APOCALYPSE NOW

J'avais prévu de vous écrire un édito léger et envolé sur les films diffusés dans les avions. Etant à New york la semaine dernière, j'ai assisté dimanche soir au spectacle féérique du survol de Manhattan by night; à ce moment là je ne pensais pas que ce serait la dernière fois que la silhouette de l'île aurait cette allure. Quiconque connaît New York ou Washington ne s'étonneront pas que des avions survolent les centre-villes à si basse altitude.
C'est donc ce que j'avais en tête, jusqu'à hier 15.00, heure de Paris. Il devenait impossible de ne pas en parler, même dans un magazine de cinéma. Show must go on? La vie continue? Sans aucun doute. Mais la tragédie d'hier, à la fois envisageable et choquante, monstrueuse et symbolique, est liée à jamais aux images que nous avons vues. Un de nos collaborateurs est encore sur place. Là bas on ne pense qu'à rassurer ses amis, à savoir si il y a des victimes parmi ses proches. Là bas on a crié en voyant le second avion se crasher dans l'une des deux tours.
Los Angeles a interrompu le show de Madonna, fermé les parcs Disney et Universal, stoppé les tournages. les post-rpoductions sont soppées. Des sorties de films comme Big Trouble et Collateral Damage sont repoussées. Le festival de Toronto a appuyé sur pause.
Le 7ème Art a longtemps imaginé, filmé, vendu ces catastrophes comme autant de faits spectaculaires "irréels". Hier, c'était bien réel.
C'était même mieux chronométré qu'un film hollywoodien. Pour paraphraser Prévert (via Jouvet) : "A force de montrer des choses horribles, les choses horribles arrivent". Des gratte-ciels qui explosent (Die Hard, La tour infernale), un avion qui s'enfonce dans un building (True Lies), Washington et New York détruites (Mars attacks!, Independance Day, A.I. Armageddon), des avions détournés (Airport, Air Force One)... le cinéma américain joue avec ses peurs en fantasmant l'apocalypse, l'anéantissement et donc la mort certaine de millions d'innocents. Sans aucun mal. Sans aucune douleur, juste pour le divertissement. New York a même été imaginée terrorisée par des attaques inconnues et protégée par un général fasciste dans Couvre Feu, de Zwick, avec Denzel Washington et Bruce Willis. On peut ajouter les romans de Tom Clancy (La somme de toutes les peurs, Sur Ordre) qui évoquent avec précision comment des groupuscules extrêmistes (toutes origines confondues) peuvent nuire violemment au mode de vie américain.

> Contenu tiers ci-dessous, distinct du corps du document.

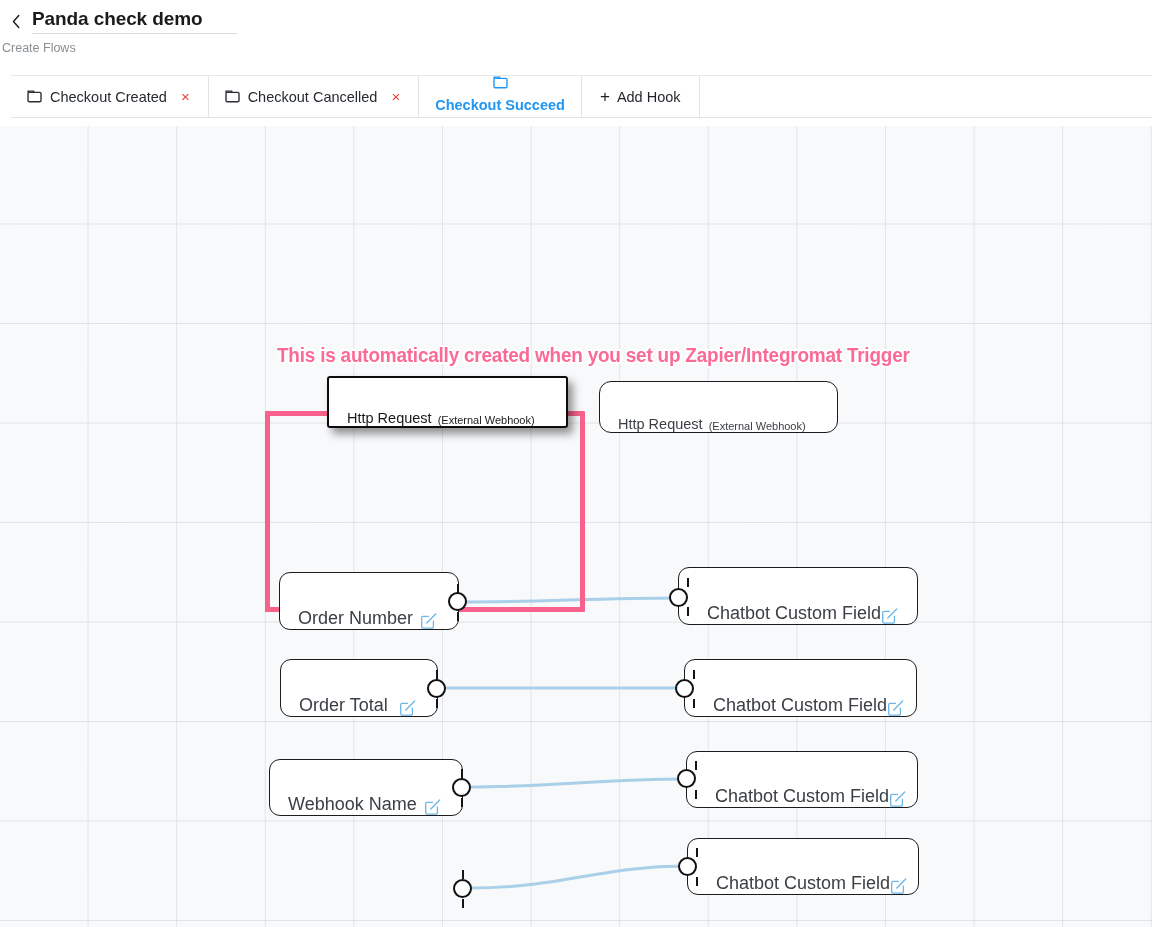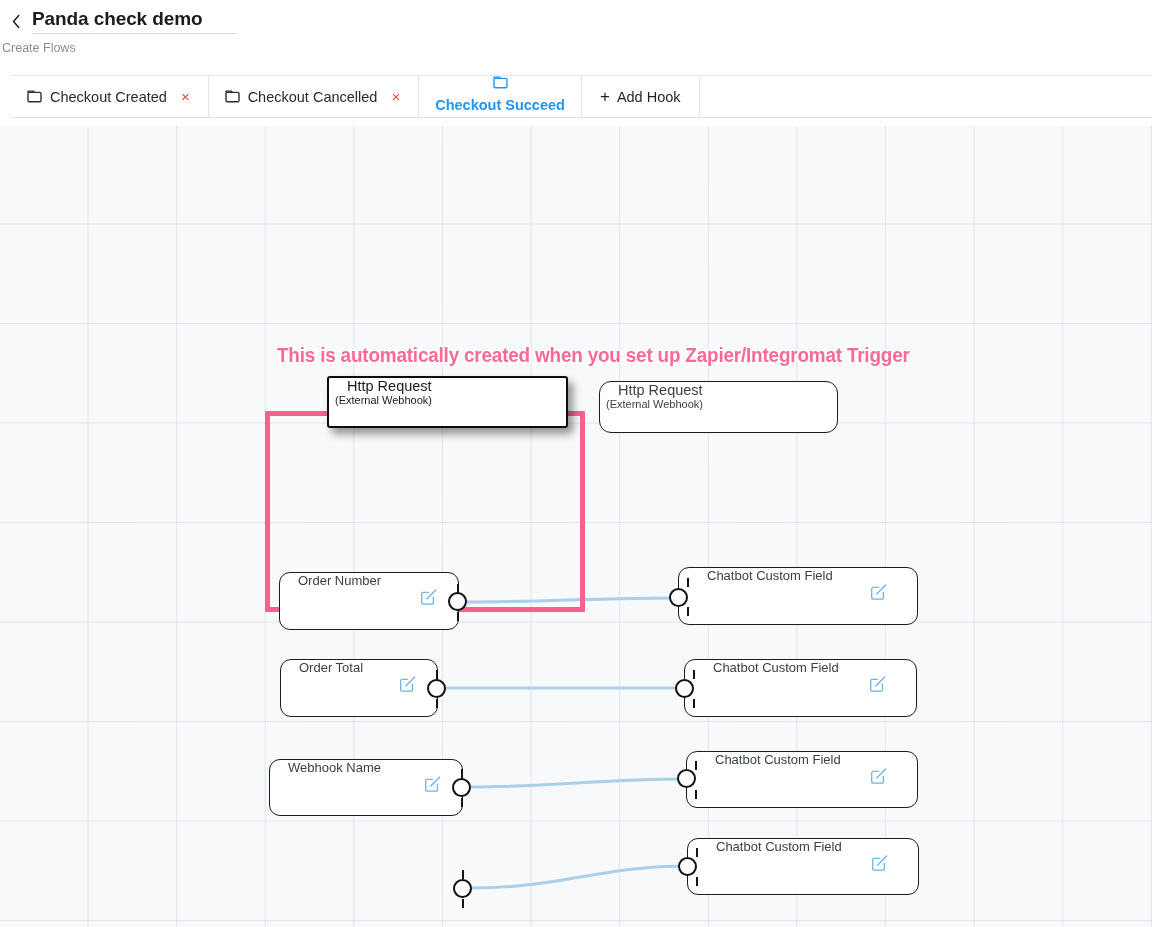--- a/index.html
+++ b/index.html
@@ -92,8 +92,8 @@
   
   .node {
     position:absolute; background:#fff; border:1.6px solid #1c1c1c;
-    border-radius:11px; display:flex; align-items:flex-start;
-    font-size:14.5px; color:#3a3f45; white-space:nowrap;flex-direction:column;
+    border-radius:11px; display:flex; align-items:flex-end;
+    font-size:14.5px; color:#3a3f45; white-space:nowrap;
   }
   .node.selected {
     border:2.4px solid #0d0d0d; border-radius:3px;

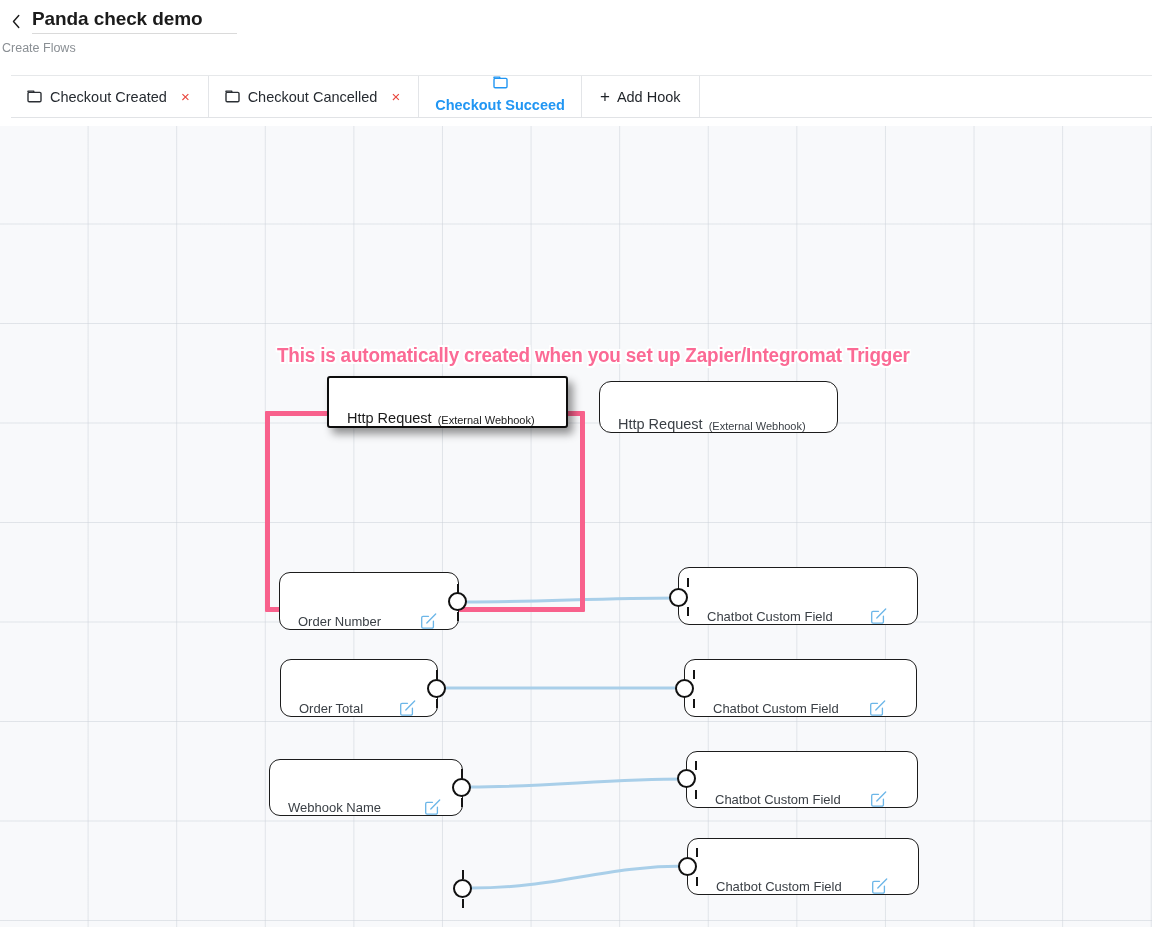--- a/index.html
+++ b/index.html
@@ -105,7 +105,7 @@
   .node.selected .node-sub { color:#1a1a1a; }
 
   .field-node { justify-content:flex-start; }
-  .field-node .node-label { font-size:13px; color:#3b4046; }
+  .field-node .node-label { font-size:18px; color:#3b4046; }
 
   .edit-icon { display:block; width:17px; height:17px; flex:none; cursor:pointer; }
 

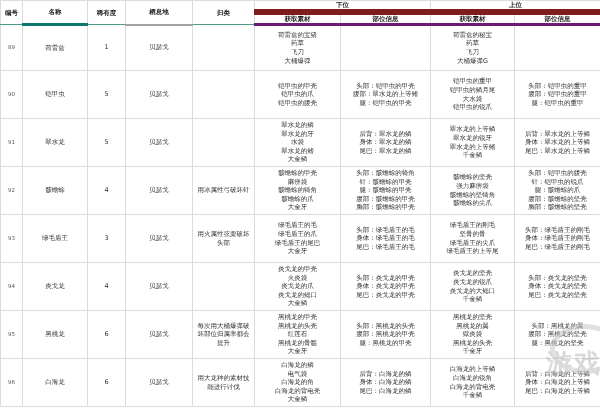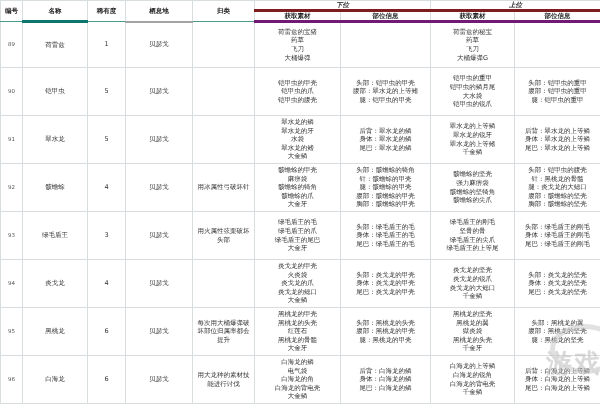--- a/index.html
+++ b/index.html
@@ -9,7 +9,7 @@
   th, td { border:1px solid #d8dde0; text-align:center; vertical-align:middle;
            padding:0 2px; line-height:8.6px; }
   thead th { font-weight:bold; color:#222; background:#fff; height:8px; line-height:8px; }
-  thead tr.top th.group { border-bottom:3px solid #7f1d1d;font-style:italic; }
+  thead tr.top th.group { border-bottom:6px solid #7f1d1d; }
   thead tr.sub th { border-bottom:3px solid #701a75; }
   tbody td.id { font-size:5.5px; color:#555; }
   .lines div { white-space:nowrap; }

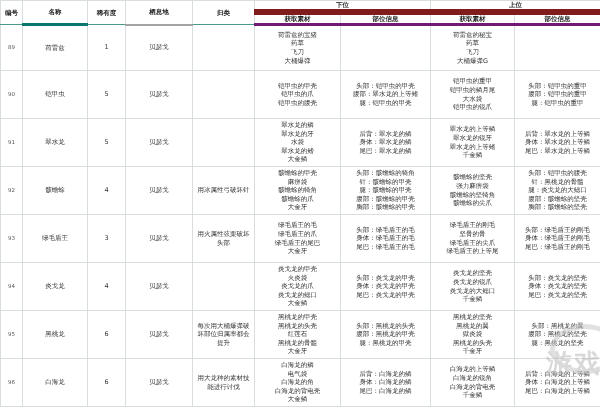--- a/index.html
+++ b/index.html
@@ -161,7 +161,7 @@
         </td>
         <td class="lines">
           <div>头部：铠甲虫的腹壳</div>
-          <div>针：黑桃龙的骨髓</div>
+          <div>针：铠甲虫的锐爪</div>
           <div>腿：炎戈龙的大鳃口</div>
           <div>腹部：骸蟾蜍的坚壳</div>
           <div>胸部：骸蟾蜍的坚壳</div>

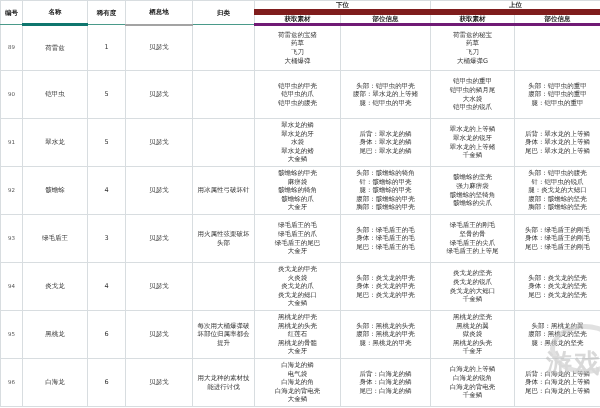--- a/index.html
+++ b/index.html
@@ -162,7 +162,7 @@
         <td class="lines">
           <div>头部：铠甲虫的腹壳</div>
           <div>针：铠甲虫的锐爪</div>
-          <div>腿：炎戈龙的大鳃口</div>
+          <div>腿：骸蟾蜍的爪</div>
           <div>腹部：骸蟾蜍的坚壳</div>
           <div>胸部：骸蟾蜍的坚壳</div>
         </td>

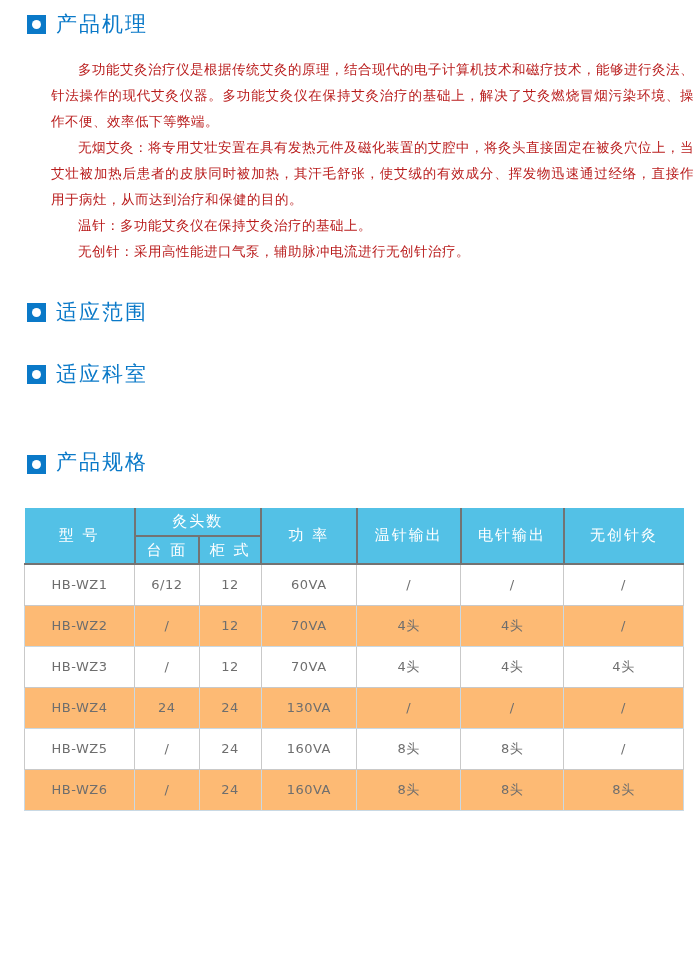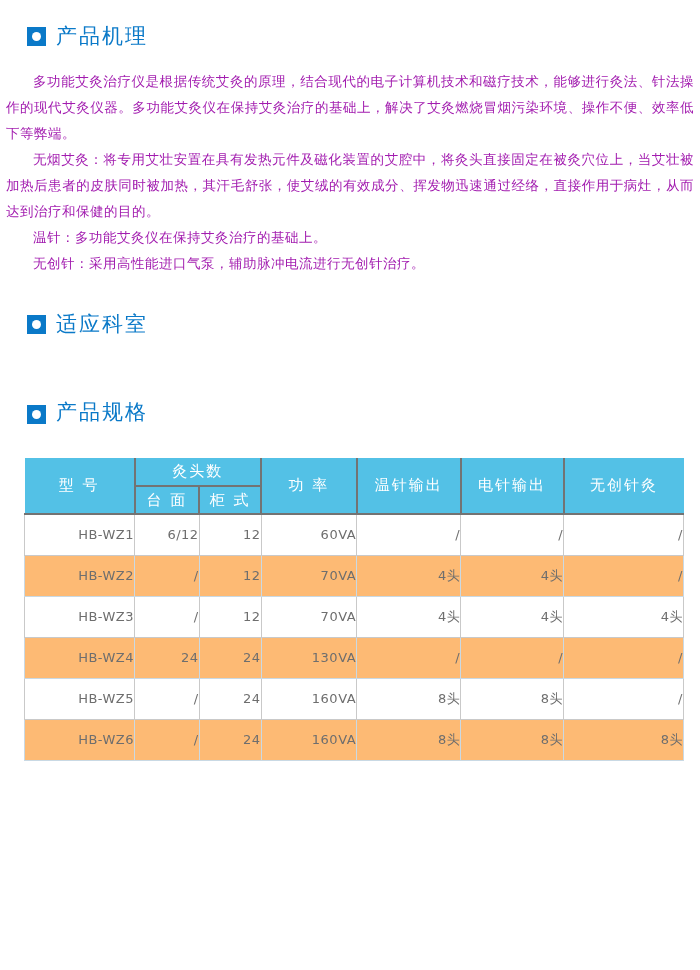--- a/index.html
+++ b/index.html
@@ -10,7 +10,7 @@
     color: #4f4f4f;
     overflow: hidden;
   }
-  .page { width: 700px; height: 756px; padding-top: 22px; border-radius: 25px; }
+  .page { width: 700px; height: 756px; padding-top: 10px; border-radius: 25px; }
 
   
   .section-heading {

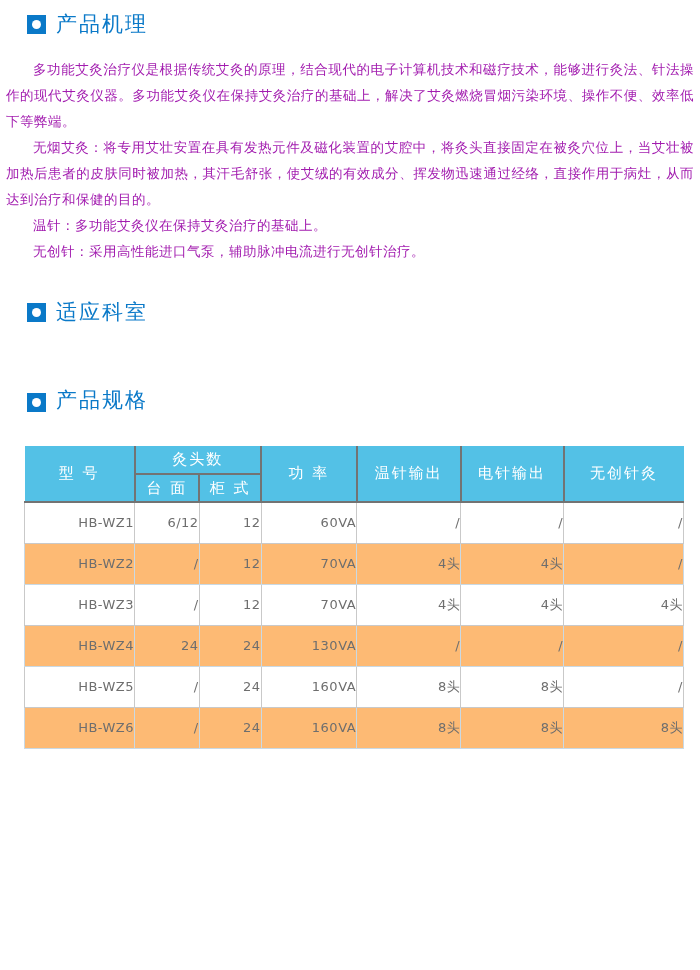--- a/index.html
+++ b/index.html
@@ -34,8 +34,8 @@
   
   .para-block { margin: 0 6px; }
   .para-block p {
-    font-size: 13.5px; line-height: 26px; color: #a21caf;
-    text-align: justify; text-indent: 2em; letter-spacing: 0.5px;
+    font-size: 13.5px; line-height: 26px; color: #b91c1c;
+    text-align: justify; text-indent: 2em; letter-spacing: 0.5px; margin-left: 45px;
   }
   .mt-body   { margin-top: 18px; }
   .mt-sec    { margin-top: 34px; }

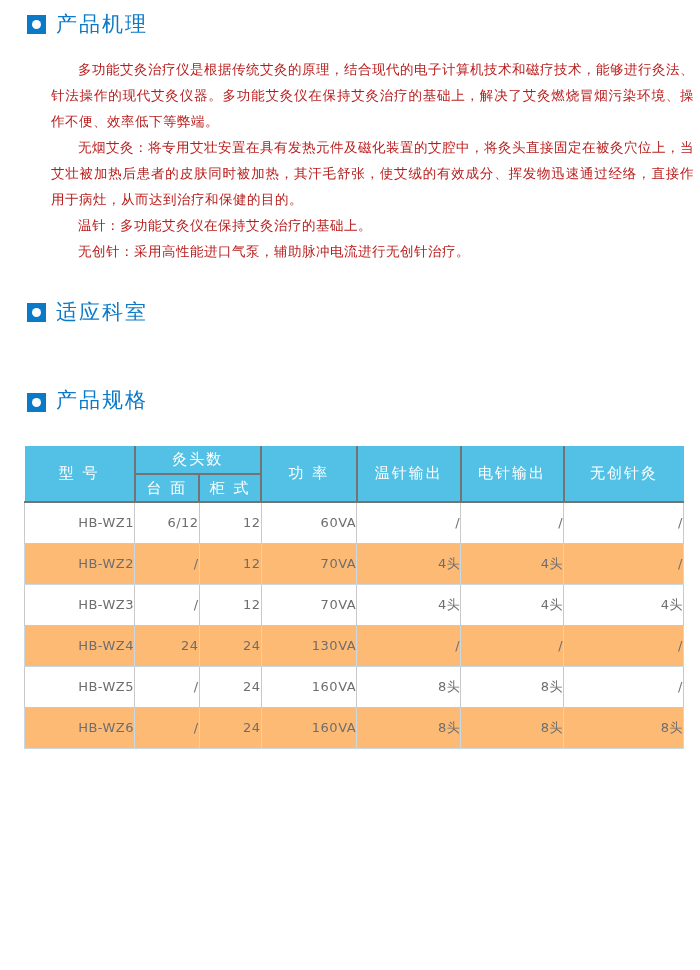--- a/index.html
+++ b/index.html
@@ -86,6 +86,12 @@
     <p>无创针：采用高性能进口气泵，辅助脉冲电流进行无创针治疗。</p>
   </div>
 
+  <div class="section-heading mt-sec">
+    <span class="bullet-icon">
+        <span></span>
+      </span>
+    <h2>适应范围</h2>
+  </div>
 
   <div class="section-heading mt-sec">
     <span class="bullet-icon">

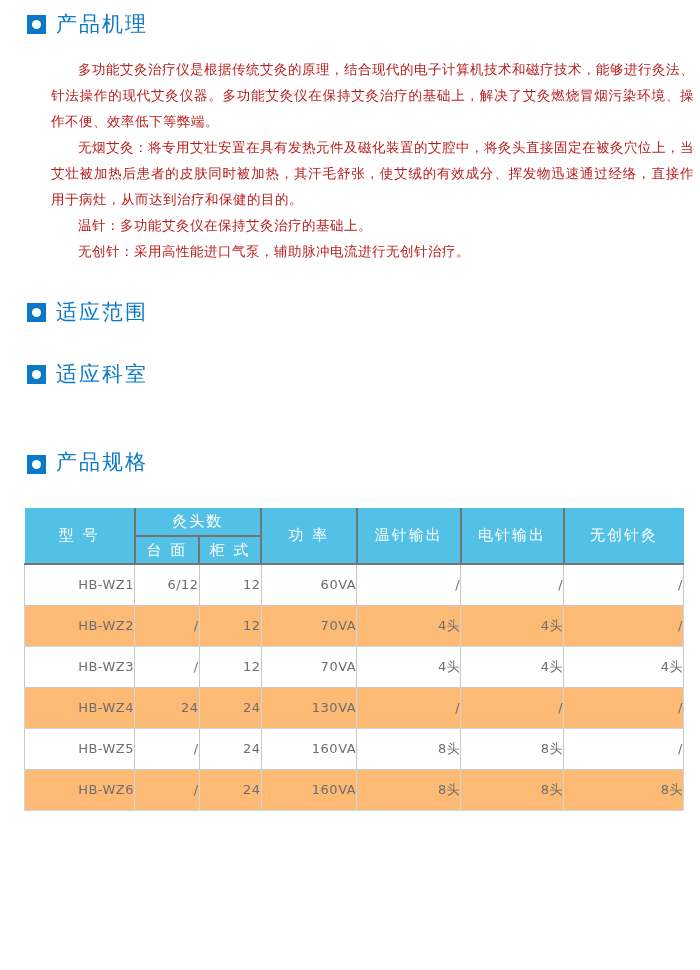--- a/index.html
+++ b/index.html
@@ -55,7 +55,7 @@
   table.spec thead th:first-child { border-left: none; }
   table.spec thead th:last-child  { border-right: none; }
   table.spec td {
-    border: 1px solid #c9c9c9; height: 41px; text-align: right;
+    border: 1px solid #c9c9c9; height: 41px; text-align: center;
     font-size: 13px; color: #6e6e6e; letter-spacing: 0.5px;
     background: #ffffff;
   }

Il ne s'agit pas de parler de politique, de trouver des responsables ou des coupables. Ce n'est pas notre rôle. On peut juste s'interroger sur le poids des images, les fictives et les réelles. Il serait peut-être temps d'être plus raisonnable dans l'utilisation de la mort, des attentats, des armes à feu au cinéma. L'esthétisme de la violence a ses limites si elle n'est pas décodée comme un acte répréhensible, amenant la répulsion, en tout cas si elle est déclinée de façon trop gratuite et systématique. Cet été les films hollywoodiens ont cumulé 856 cadavres dans l'indifférence générale.
Hier, les images montrées (montées) ont fusionné fiction et réalité. De quoi marquer nos mémoires. Ces attaques "barbares" qui ciblent deux cités symboles d'un monde auquel nous appartenons, ce n'est pas une super-production et il n'y a aucun box office à commenter. ici aucun Will Smith pour puncher un alien (étranger), aucun Bruce Willis pour buter l'ennemi hors des USA, aucun Schwarzzy pour sauver l'Amérique. Les Américains, sauveurs du monde, désormais ça n'est plus possible. Ni dans Pearl Harbor, ni dans d'autres films. Il va falloir revoir les scripts, comme le Vietnam a donné beaucoup de films existentialistes ou mystiques. La guerre peut-être (et doit l'être) montrée dans toute son atrocité, à l'instar d'un Platoon ou d'un Soldat Ryan. Achille était vulnérable de par son talon. Hier les USA l'ont été par leurs trop faibles présomptions sur ce qu'est leur pays et le reste du monde.
Le blockbuster de la rentrée se joue sur CNN, en direct live, ce sont presque les journalistes qui en écrivent le script au fur et à mesure. Le malaise s'installe quand cette impression de déjà vu nous effleure. Il ne faudrait surtout pas qu'on nous banalise cette souffrance, qu'on normalise ce spectacle. Car l'impossible, l'inavouable, Hollywood s'est acharné ces dernières années à vous les concrétiser dans la démesure pour vos loisirs, en salle ou en DVD.
Ce que vous avez vu hier, ce n'est pas du cinéma. Il reste une question : cette catastrophe aura-t-elle besoin de devenir un film?